Birmingham plant faces lawsuit over hundreds of water pollution violations

Birmingham plant faces lawsuit over hundreds of water pollution violations

A Birmingham coke plant that has been shuttered for more than 18 months due to air pollution violations now faces a lawsuit over 392 alleged water pollution violations.

Birmingham-based environmental groups Black Warrior Riverkeeper and GASP filed a notice of intent to sue Bluestone Coke on Friday, alleging that the shuttered facility has continued to spew untreated wastewater into Five Mile Creek.

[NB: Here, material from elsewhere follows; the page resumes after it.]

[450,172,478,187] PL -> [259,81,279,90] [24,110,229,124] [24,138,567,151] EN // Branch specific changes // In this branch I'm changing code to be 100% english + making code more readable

They documented 392 times that Bluestone itself reported violations of the Clean Water Act.

The groups say that if Bluestone does not clean up the water leaving the plant within 60 days, they will file a Clean Water Act lawsuit against the company.

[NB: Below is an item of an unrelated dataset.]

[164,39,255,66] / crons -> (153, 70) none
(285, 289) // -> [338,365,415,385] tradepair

“Closed or not, it’s Bluestone’s responsibility to keep contaminated water from flowing off the property,” said Sarah Stokes, a senior attorney for the Southern Environmental Law Center, which represents Black Warrior Riverkeeper.

“Companies like Bluestone cannot pollute our air and rivers at the expense of Birmingham communities and businesses.”

Bluestone Coke is owned by the family of West Virginia Gov. Jim Justice, a coal magnate who is now running for U.S. Senate. The company is led by the governor’s son, Jay Justice.

Bluestone did not immediately respond to requests for comment on the alleged violations.

The plant produced coke, a coal-based product used to make steel. At the plant, coal was baked in superheated, low-oxygen coke ovens to remove impurities from the coal to produce fuel for blast furnaces. The process can create air and water pollution problems and has been tied to harmful contaminants such as naphthalene, benzene, toluene, chlorobenzene, benzo(a)pyrene and others.

Located in North Birmingham Superfund site

Bluestone Coke is located in the center of the U.S. Environmental Protection Agency’s 35th Ave Superfund site, surrounded by low-income neighborhoods where a majority of the residents are Black.

A coke plant has been in operation on the site for more than 100 years, and the facility is listed as one of the “potentially responsible parties” for contaminated soil pollution in the Superfund site.

Birmingham-based environmental group GASP collected air samples surrounding the plant in 2019 and 2020 showing high levels of napthalene and benzene, two known or suspected carcinogens.

GASP Executive Director Michael Hansen said that polluters like Bluestone must be held accountable for their actions.

“Bluestone Coke has consistently prioritized its own interests and greed over the health and well-being of north Birmingham families,” Hansen said in a news release. “For more than a century, these communities were subjected to unjust, dangerous industrial practices. We must hold polluters like Bluestone accountable.”

Black Warrior Riverkeeper Nelson Brooke said Five Mile Creek, where the discharges were documented, was a “beautiful spring-fed stream, but it has unfortunately been a dumping ground for industrial polluters for many decades due to inaction by environmental regulatory agencies.”

“Five Mile Creek should be safe for fish, wildlife, and human recreation, but it is routinely fouled by polluted water from Bluestone Coke,” Brooke said in a news release.

The Bluestone Coke plant in Birmingham, Ala. has been idle for more than a year since regulators denied its operating permit due to air pollution violations in October, 2021. On Dec. 16, 2022, vegetation covered the Bluestone Coke sign at the plant’s entrance.Dennis Pillion

A history of violations

The Bluestone Coke plant in north Birmingham, has been idle since the Jefferson County Department of Health declined to renew its air pollution permit in October 2021. Bluestone reached a settlement with the JCDH and agreed to pay $925,000 to resolve its previous air pollution violations and to make improvements to the plant to control air pollution before it could re-open.

That was the largest fine ever issued by the health department. Birmingham Mayor Randall Woodfin criticized the agreement as being too lenient on the company.

“That’s not justice for those who have been harmed,” Woodfin said on Twitter. “It’s not even close.”

However, the company was approximately $300,000 behind on its payment schedule as of May 17, and continues to rack up late penalties for missed payments. The necessary improvements to reopen the plant have not been made, and it remains idle.